Estoy desentrenada. Ya no sé caminar por la calle atendiendo al canto de los pájaros. Al menos en València no hace falta esforzarse mucho para escucharlo, incluso en las avenidas donde hay más tráfico. Está ahí, todo el tiempo, alzándose por encima del ruido de los motores y los pitidos del taxista que se queja de la moto que se queja del bus. Pero yo estoy desentrenada y no escucho ni el canto de los pájaros ni los pitidos de los vehículos, porque siempre voy por la calle con auriculares, con alguna mujer treintañera blanca con estudios universitarios y alto grado de ironía contándome cualquier cosa al oído, cualquier cosa que no proceso al cien por cien, porque en un semáforo miro la pantalla del móvil a ver si tengo algún whatsapp, o me pierdo en un pensamiento fragmentado por las voces que vomitan los auriculares, o veo mi cuerpo reflejado en un escaparate y entro en el bucle de atacar todo lo que no me gusta de él. Un día, antes de salir de casa para ir a clase pole dance, decidí prescindir de los auriculares durante la media hora de paseo —aun así los guardé en el bolso, por si a medio camino me arrepentía de hacerme compañía a mí misma—. En una calle peatonal cerca de la Plaza del Cedro se coló en mis oídos el canto de los pájaros. No los vi, allí los árboles eran altísimos, pero parecían muchos. Me acordé de mi amiga N., que siempre tiene el televisor encendido, aunque nadie lo esté viendo. Cuando la visito, merendamos croissants con Jorge Javier Vázquez y brindamos con vasos colmados de la Coca-cola del anuncio. Aunque al cabo de cinco minutos me he acostumbrado al volumen atronador de ese televisor al que nadie atiende, no ha habido vez que, al llegar a casa de N., no me haya desconcertado esa compañía intrusa. Pero el otro día, en aquel recoveco de València tomado por pájaros cantarines, me pregunté: ¿en qué se diferencia el televisor de N. de los pódcasts que me chuto cada vez que salgo sola a la calle, o mientras cocino, limpio la casa, me ducho? Ni N. escucha lo que dicen por la tele, ni yo escucho de verdad lo que me cuentan esas voces que ya no sé muy bien diferenciar: creemos que nos dirigimos hacia la polifonía discursiva, pero yo sospecho que naufragamos hace tiempo en una charca homogénea en la que todos estamos diciendo más o menos lo mismo.
Desentrenada
Desentrenada
Desentrenada
Estoy desentrenada. Ya no sé caminar por la calle atendiendo al canto de los pájaros. Al menos en València no hace falta esforzarse mucho para escucharlo, incluso en las avenidas donde hay más tráfico. Está ahí, todo el tiempo, alzándose por encima del ruido de los motores y los pitidos del taxista que se queja de la moto que se queja del bus.
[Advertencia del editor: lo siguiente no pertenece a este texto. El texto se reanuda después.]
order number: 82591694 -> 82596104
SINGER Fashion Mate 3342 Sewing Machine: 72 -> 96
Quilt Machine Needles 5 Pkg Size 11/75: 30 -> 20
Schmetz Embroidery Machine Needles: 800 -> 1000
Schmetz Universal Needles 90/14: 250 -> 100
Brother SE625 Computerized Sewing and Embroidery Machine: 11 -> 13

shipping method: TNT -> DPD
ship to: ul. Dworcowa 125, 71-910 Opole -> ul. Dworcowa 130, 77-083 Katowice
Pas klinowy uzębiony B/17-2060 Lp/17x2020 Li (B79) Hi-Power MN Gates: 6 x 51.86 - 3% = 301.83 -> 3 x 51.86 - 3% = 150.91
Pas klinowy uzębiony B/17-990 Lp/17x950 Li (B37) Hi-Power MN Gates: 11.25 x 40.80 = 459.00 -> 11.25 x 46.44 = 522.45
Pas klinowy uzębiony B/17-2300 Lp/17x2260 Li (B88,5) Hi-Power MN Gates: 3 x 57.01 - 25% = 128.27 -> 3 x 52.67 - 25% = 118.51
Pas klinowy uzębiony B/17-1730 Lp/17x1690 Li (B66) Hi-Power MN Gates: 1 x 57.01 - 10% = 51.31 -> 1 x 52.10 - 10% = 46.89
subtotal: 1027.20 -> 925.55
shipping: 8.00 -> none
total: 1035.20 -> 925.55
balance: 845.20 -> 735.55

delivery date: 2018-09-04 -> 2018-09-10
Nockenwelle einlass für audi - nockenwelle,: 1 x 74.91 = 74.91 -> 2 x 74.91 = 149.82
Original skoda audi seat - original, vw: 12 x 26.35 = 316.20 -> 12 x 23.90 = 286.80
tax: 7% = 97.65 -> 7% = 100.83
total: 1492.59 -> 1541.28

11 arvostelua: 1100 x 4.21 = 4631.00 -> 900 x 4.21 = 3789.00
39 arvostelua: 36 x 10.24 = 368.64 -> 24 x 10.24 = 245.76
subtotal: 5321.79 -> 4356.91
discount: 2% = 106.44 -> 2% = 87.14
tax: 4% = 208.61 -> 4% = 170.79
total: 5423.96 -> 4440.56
Pero yo estoy desentrenada y no escucho ni el canto de los pájaros ni los pitidos de los vehículos, porque siempre voy por la calle con auriculares, con alguna mujer treintañera blanca con estudios universitarios y alto grado de ironía contándome cualquier cosa al oído, cualquier cosa que no proceso al cien por cien, porque en un semáforo miro la pantalla del móvil a ver si tengo algún whatsapp, o me pierdo en un pensamiento fragmentado por las voces que vomitan los auriculares, o veo mi cuerpo reflejado en un escaparate y entro en el bucle de atacar todo lo que no me gusta de él. Un día, antes de salir de casa para ir a clase pole dance, decidí prescindir de los auriculares durante la media hora de paseo —aun así los guardé en el bolso, por si a medio camino me arrepentía de hacerme compañía a mí misma—. En una calle peatonal cerca de la Plaza del Cedro se coló en mis oídos el canto de los pájaros. No los vi, allí los árboles eran altísimos, pero parecían muchos. Me acordé de mi amiga N., que siempre tiene el televisor encendido, aunque nadie lo esté viendo. Cuando la visito, merendamos croissants con Jorge Javier Vázquez y brindamos con vasos colmados de la Coca-cola del anuncio. Aunque al cabo de cinco minutos me he acostumbrado al volumen atronador de ese televisor al que nadie atiende, no ha habido vez que, al llegar a casa de N., no me haya desconcertado esa compañía intrusa. Pero el otro día, en aquel recoveco de València tomado por pájaros cantarines, me pregunté: ¿en qué se diferencia el televisor de N. de los pódcasts que me chuto cada vez que salgo sola a la calle, o mientras cocino, limpio la casa, me ducho? Ni N. escucha lo que dicen por la tele, ni yo escucho de verdad lo que me cuentan esas voces que ya no sé muy bien diferenciar: creemos que nos dirigimos hacia la polifonía discursiva, pero yo sospecho que naufragamos hace tiempo en una charca homogénea en la que todos estamos diciendo más o menos lo mismo.